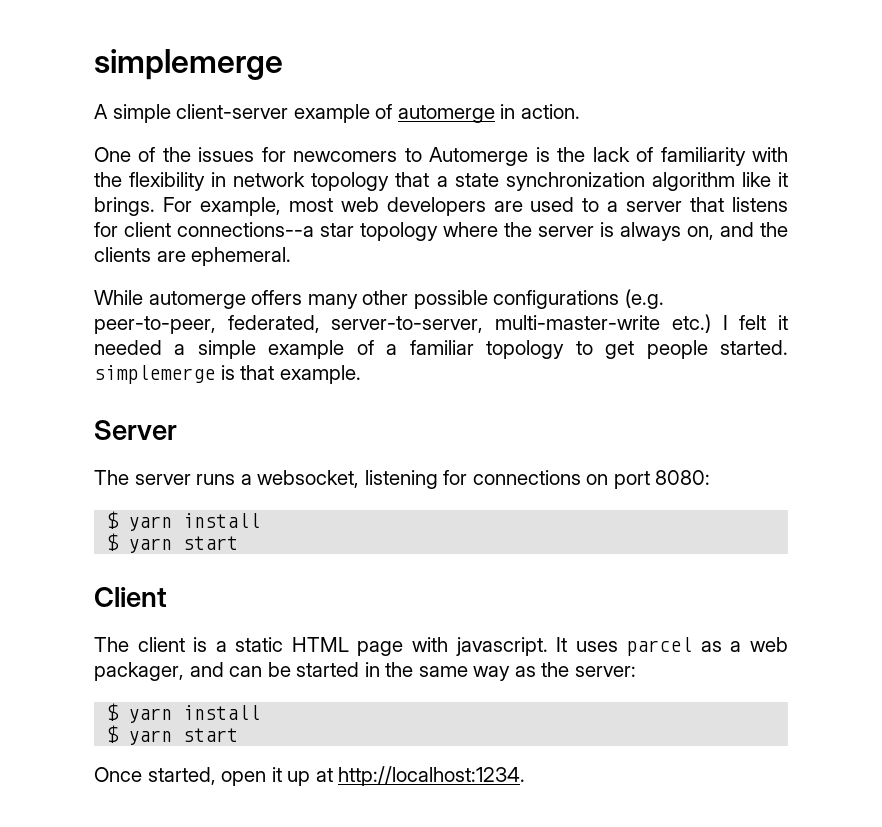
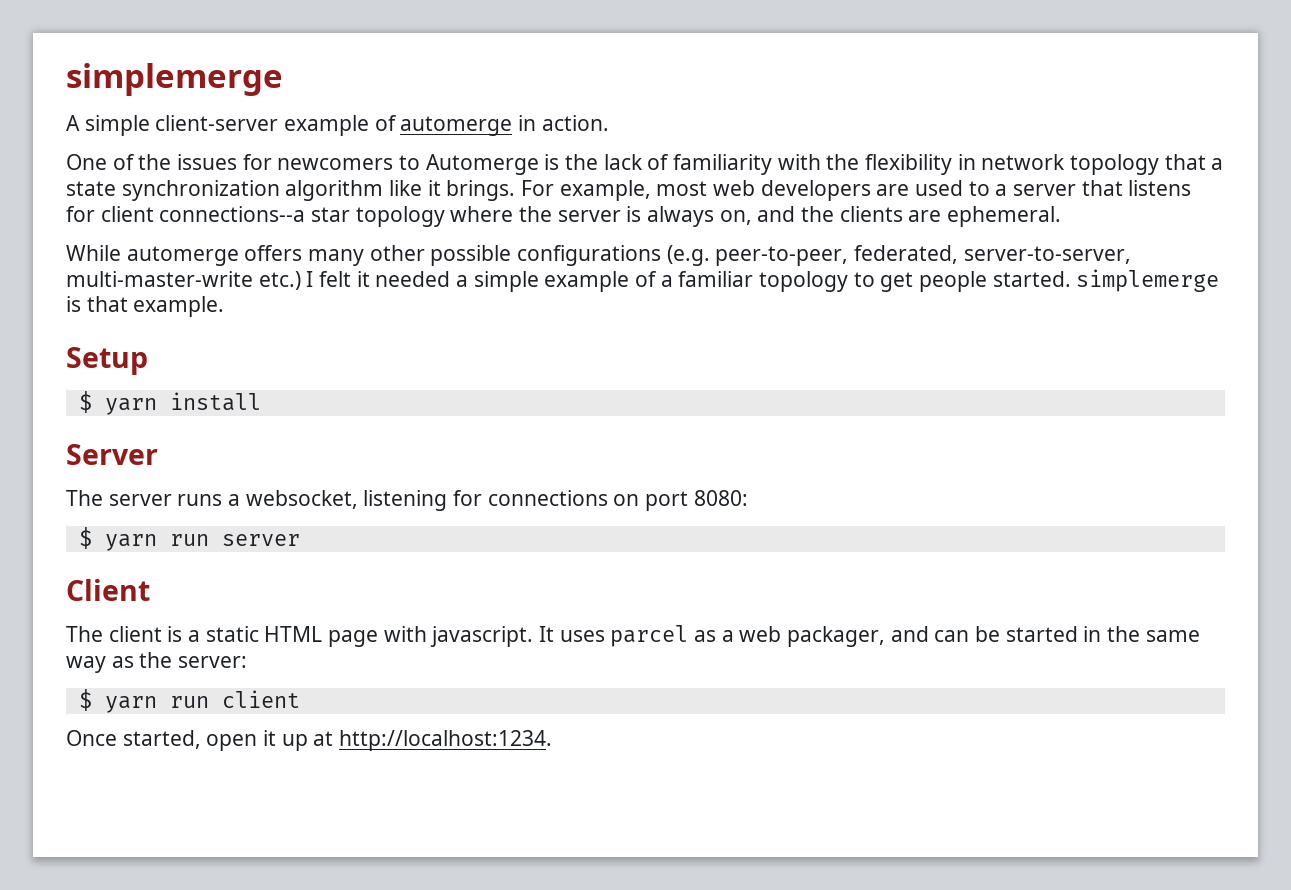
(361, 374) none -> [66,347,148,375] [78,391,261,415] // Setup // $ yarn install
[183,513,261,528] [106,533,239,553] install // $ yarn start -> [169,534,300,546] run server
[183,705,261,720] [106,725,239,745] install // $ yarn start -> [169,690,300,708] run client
------------------------------------------------------------
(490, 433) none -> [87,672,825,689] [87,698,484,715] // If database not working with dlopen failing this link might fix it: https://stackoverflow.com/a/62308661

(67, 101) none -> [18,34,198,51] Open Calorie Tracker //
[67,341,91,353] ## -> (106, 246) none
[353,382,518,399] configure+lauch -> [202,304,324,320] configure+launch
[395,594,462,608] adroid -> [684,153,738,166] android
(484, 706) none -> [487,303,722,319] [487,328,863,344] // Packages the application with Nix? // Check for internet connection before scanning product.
------------------------------------------------------------
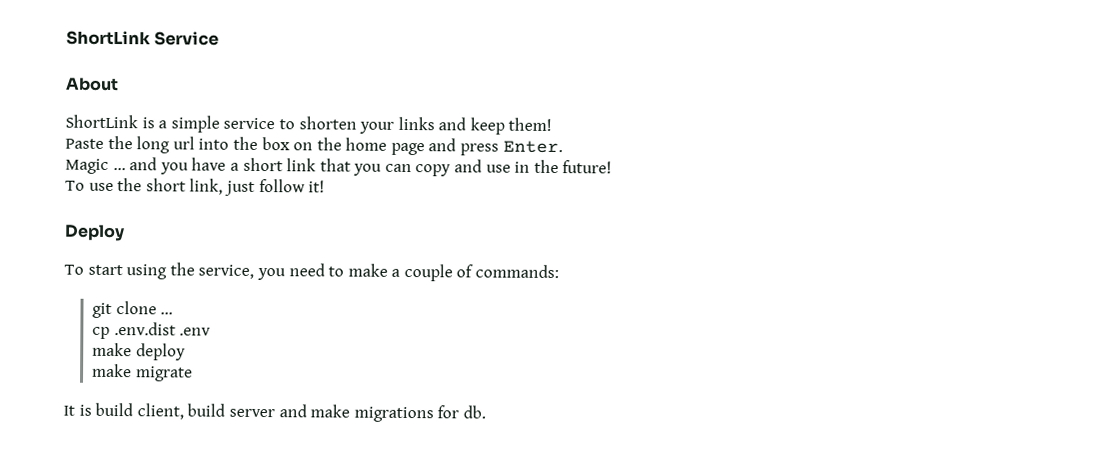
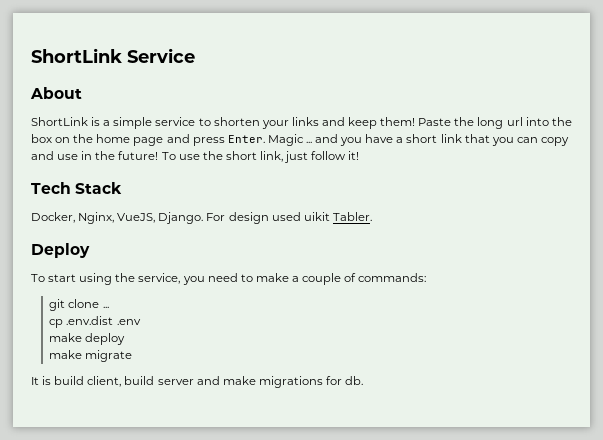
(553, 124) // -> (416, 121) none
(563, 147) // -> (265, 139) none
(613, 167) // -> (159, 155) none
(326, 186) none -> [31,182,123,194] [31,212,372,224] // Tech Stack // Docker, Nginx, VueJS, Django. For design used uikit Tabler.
------------------------------------------------------------
* [WHAT TO DO]: Using the entries above, return exactly the lines from the line with "(361, 374) none" to the line with "[183,705,261,720] [106,725,239,745] install", counting both of those lines.

* [RESPONSE AREA]:
(361, 374) none -> [66,347,148,375] [78,391,261,415] // Setup // $ yarn install
[183,513,261,528] [106,533,239,553] install // $ yarn start -> [169,534,300,546] run server
[183,705,261,720] [106,725,239,745] install // $ yarn start -> [169,690,300,708] run client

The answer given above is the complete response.